◆ WHAT IS NEEDED ◆
Scan the entries for lines with "jQuery" and say how many there are, with nothing more.

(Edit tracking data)
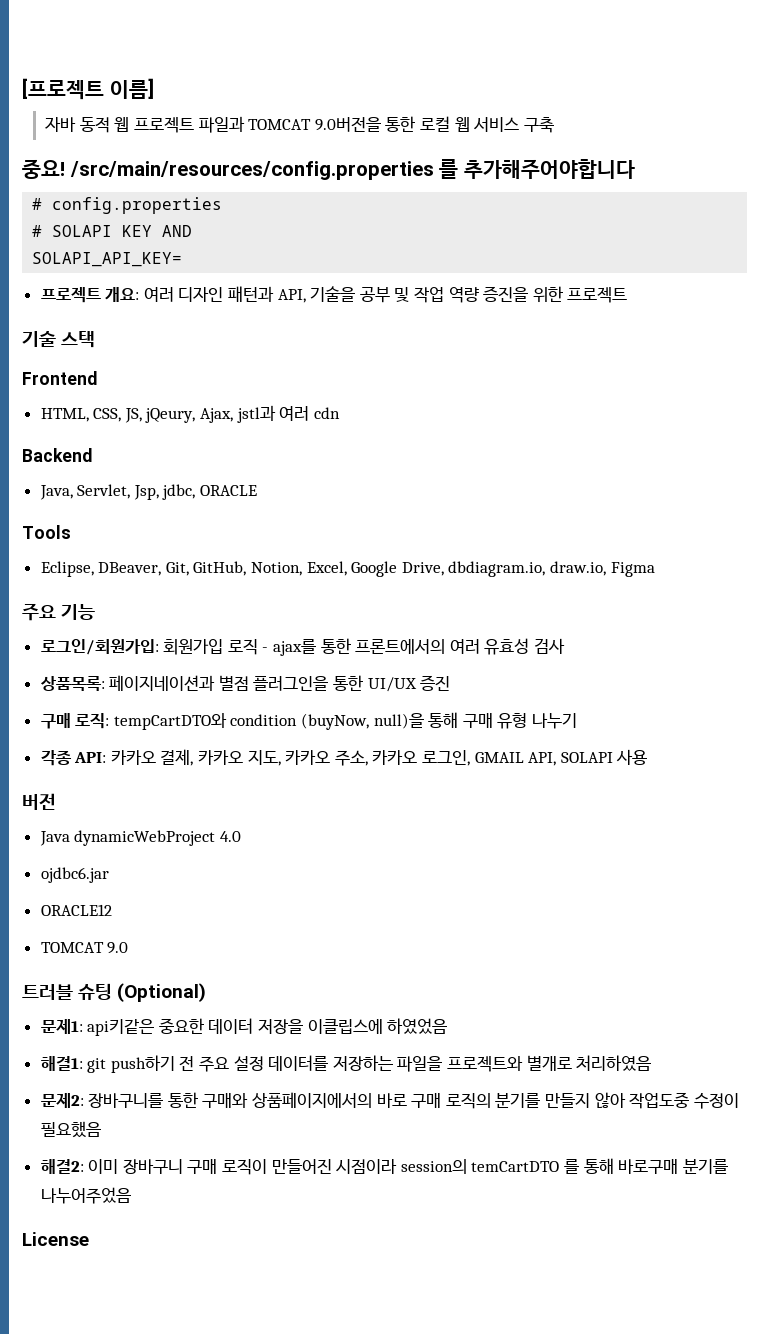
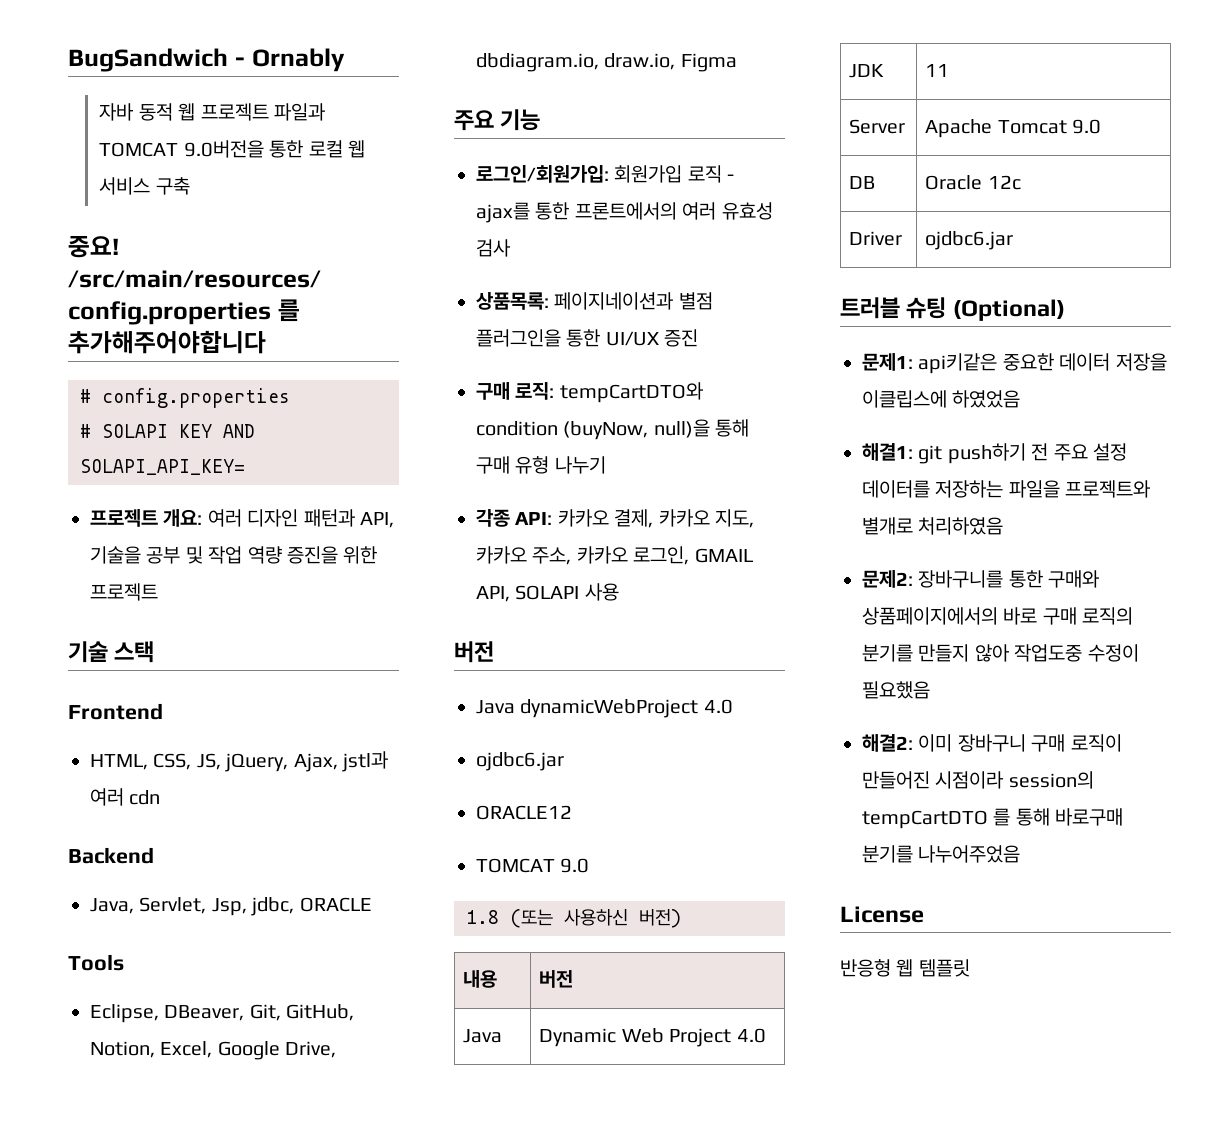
- [프로젝트 이름]
+ BugSandwich - Ornably
- HTML, CSS, JS, jQeury, Ajax, jstl과 여러 cdn
+ HTML, CSS, JS, jQuery, Ajax, jstl과 여러 cdn
+ 1.8 (또는 사용하신 버전)
+ 내용 | 버전
+ Java | Dynamic Web Project 4.0
+ JDK | 11
+ Server | Apache Tomcat 9.0
+ DB | Oracle 12c
+ Driver | ojdbc6.jar
- 해결2: 이미 장바구니 구매 로직이 만들어진 시점이라 session의 temCartDTO 를 통해 바로구매 분기를 나누어주었음
+ 해결2: 이미 장바구니 구매 로직이 만들어진 시점이라 session의 tempCartDTO 를 통해 바로구매 분기를 나누어주었음
+ 반응형 웹 템플릿

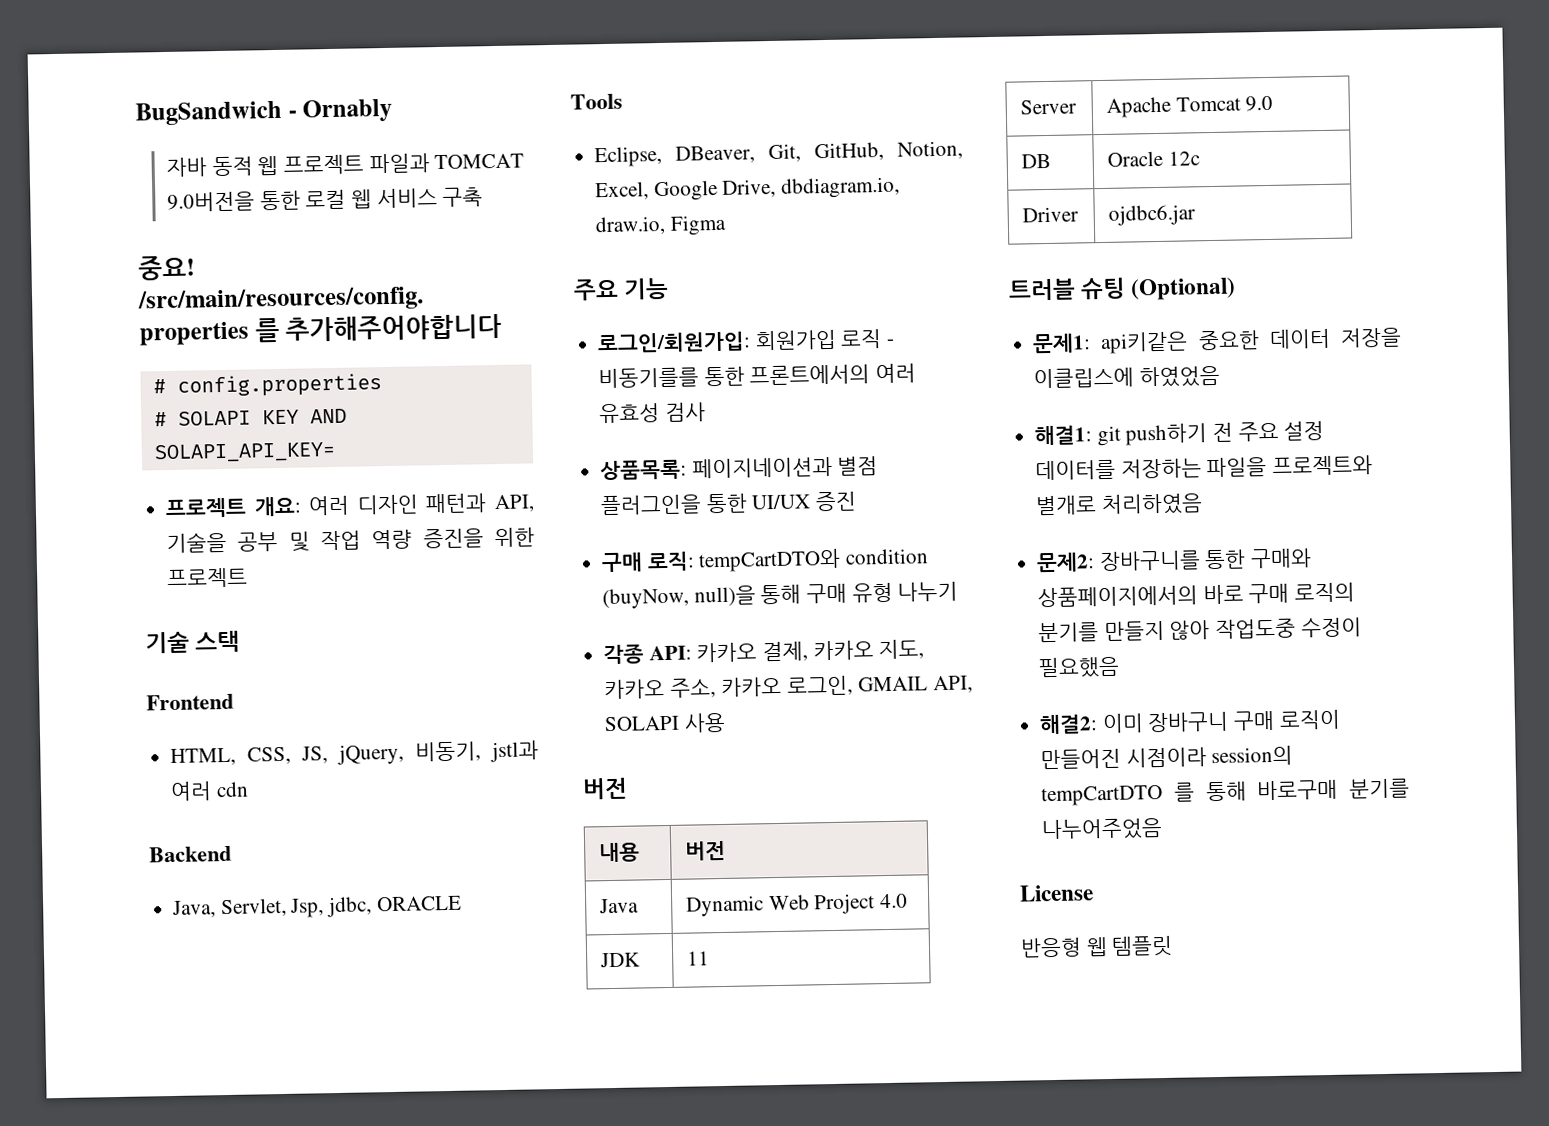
- HTML, CSS, JS, jQuery, Ajax, jstl과 여러 cdn
+ HTML, CSS, JS, jQuery, 비동기, jstl과 여러 cdn
- 로그인/회원가입: 회원가입 로직 - ajax를 통한 프론트에서의 여러 유효성 검사
+ 로그인/회원가입: 회원가입 로직 - 비동기를를 통한 프론트에서의 여러 유효성 검사
- Java dynamicWebProject 4.0
- ojdbc6.jar
- ORACLE12
- TOMCAT 9.0
- 1.8 (또는 사용하신 버전)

◆ RESPONSE ◆
3